Powers of Attorney and Guardianship
Powers of attorney and guardianship are other important topics in special needs planning. While guardianship is typically a last resort in the estate planning of a competent adult, for individuals with disabilities manifesting prior to the age of 18, a power of attorney may never be an option if the disability creates diminished mental capacity to such a degree that the person does not have the requisite capacity necessary to execute a power of attorney at 18. However, when it is an option, a power of attorney is always the best option for incapacity planning.
For individuals with a severe cognitive disability manifesting prior to the age of 18, they may never acquire assets through employment necessitating the appointment of a general guardian or a guardian of the estate for managing assets. Any acquired assets from inheritance or personal injury settlement can be managed through the establishment of an SNT. However, a guardian of the person (akin to a health care power of attorney) may be needed to direct health care providers.
ABLE Accounts
ABLE accounts are a new alternative to the first-person SNT. ABLE accounts are savings accounts established for eligible individuals with disabilities to help them save for disability-related expenses without jeopardizing their eligibility for means-tested benefits. The account owner or an authorized representative can establish an ABLE account by making an initial contribution, signing an application form, and naming the designated beneficiary. Contributions to the account can be made by any person and must adhere to the maximum contribution limits set by the federal ABLE Act.
ABLE accounts are not considered resources for state means-tested benefits, and distributions for qualified disability expenses are not considered income for state benefits eligibility programs. However, upon the death of the special needs person, the state may claim repayment from the ABLE account for the total medical assistance paid for the beneficiary after the account was established.

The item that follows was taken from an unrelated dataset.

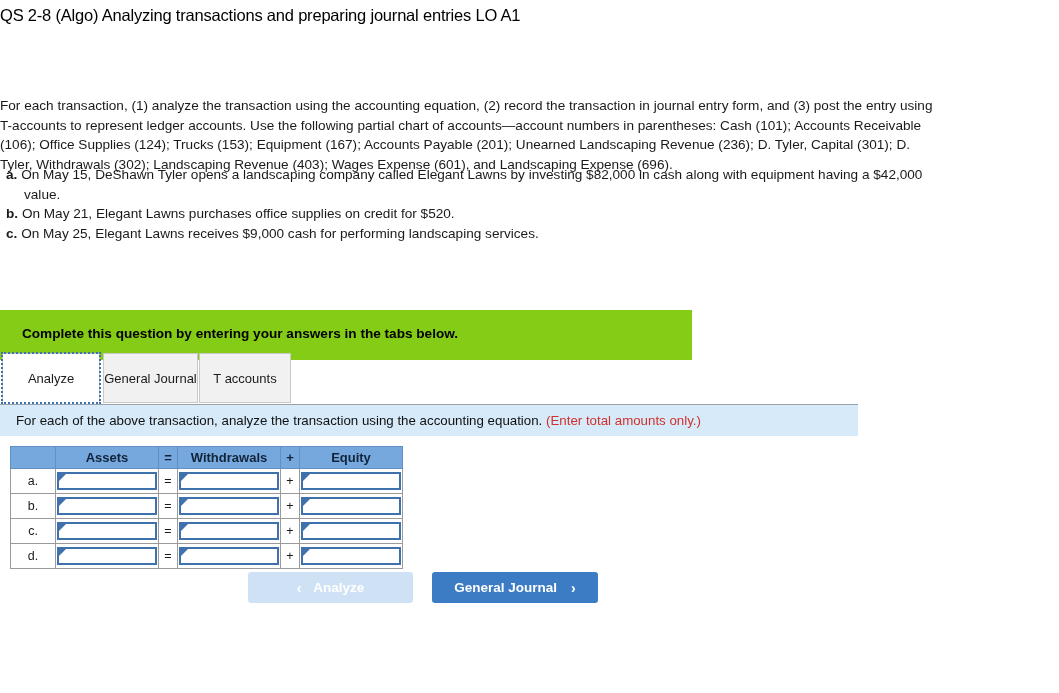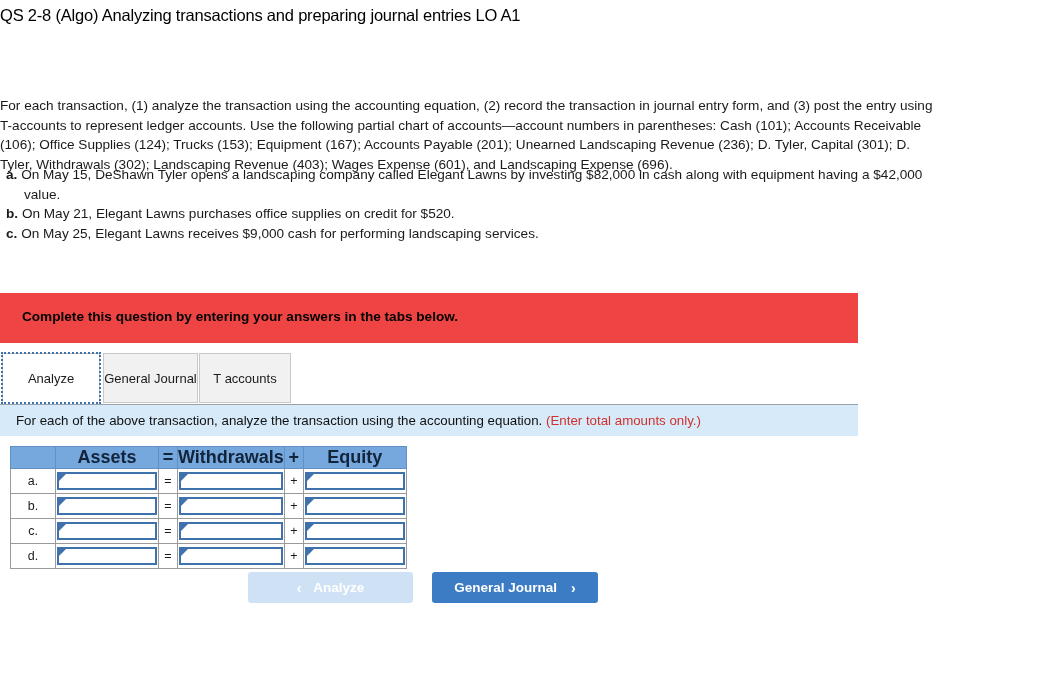"Complete this question by entering" .gray-banner { background: #ef4444 -> #84cc16; top: 293px -> 310px; width: 858px -> 692px }
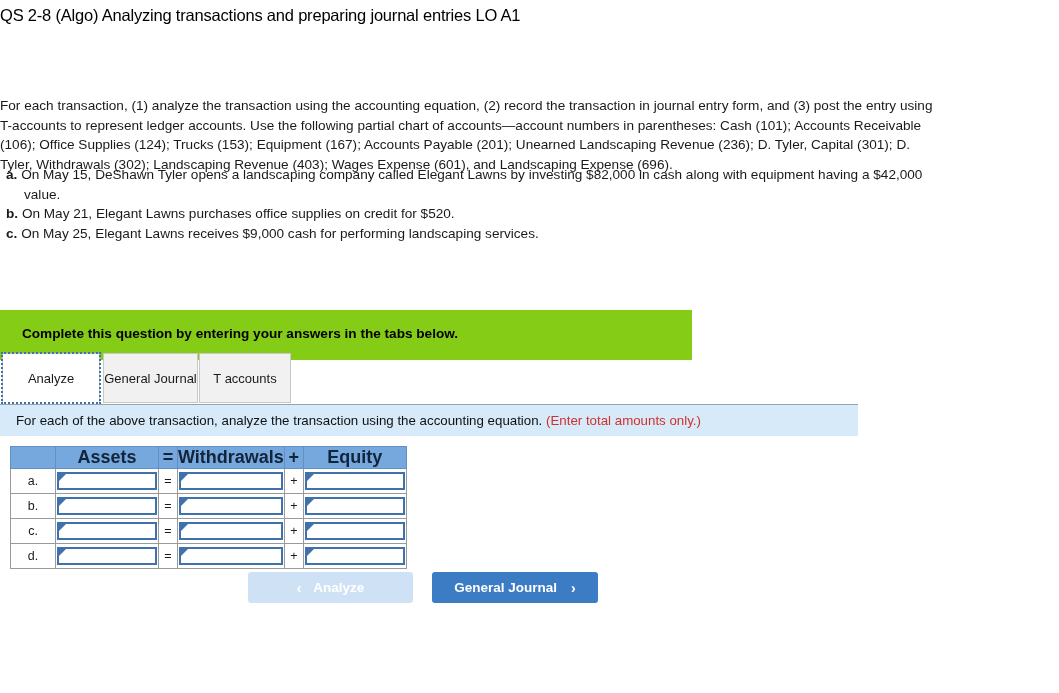"Assets" .eq-table thead th { font-size: 18px -> 13px }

There is an annual account contribution limit of $18,000 from all contribution sources, and after that, no further contributions can be made until the start of the next calendar year. Up to $100,000 can be saved, and the account holder can still participate in SSI and SSDI without a reduction in these benefits. The special needs person can maintain Medicaid eligibility regardless of the account value; however, as stated above, the account is subject to Medicaid payback upon the death of the special needs person. There is a $540,000 lifetime balance limit over the entire span of the account.
In summary, special needs planning in North Carolina involves a combination of legal tools and state policies designed to protect and enhance the quality of life for individuals with disabilities.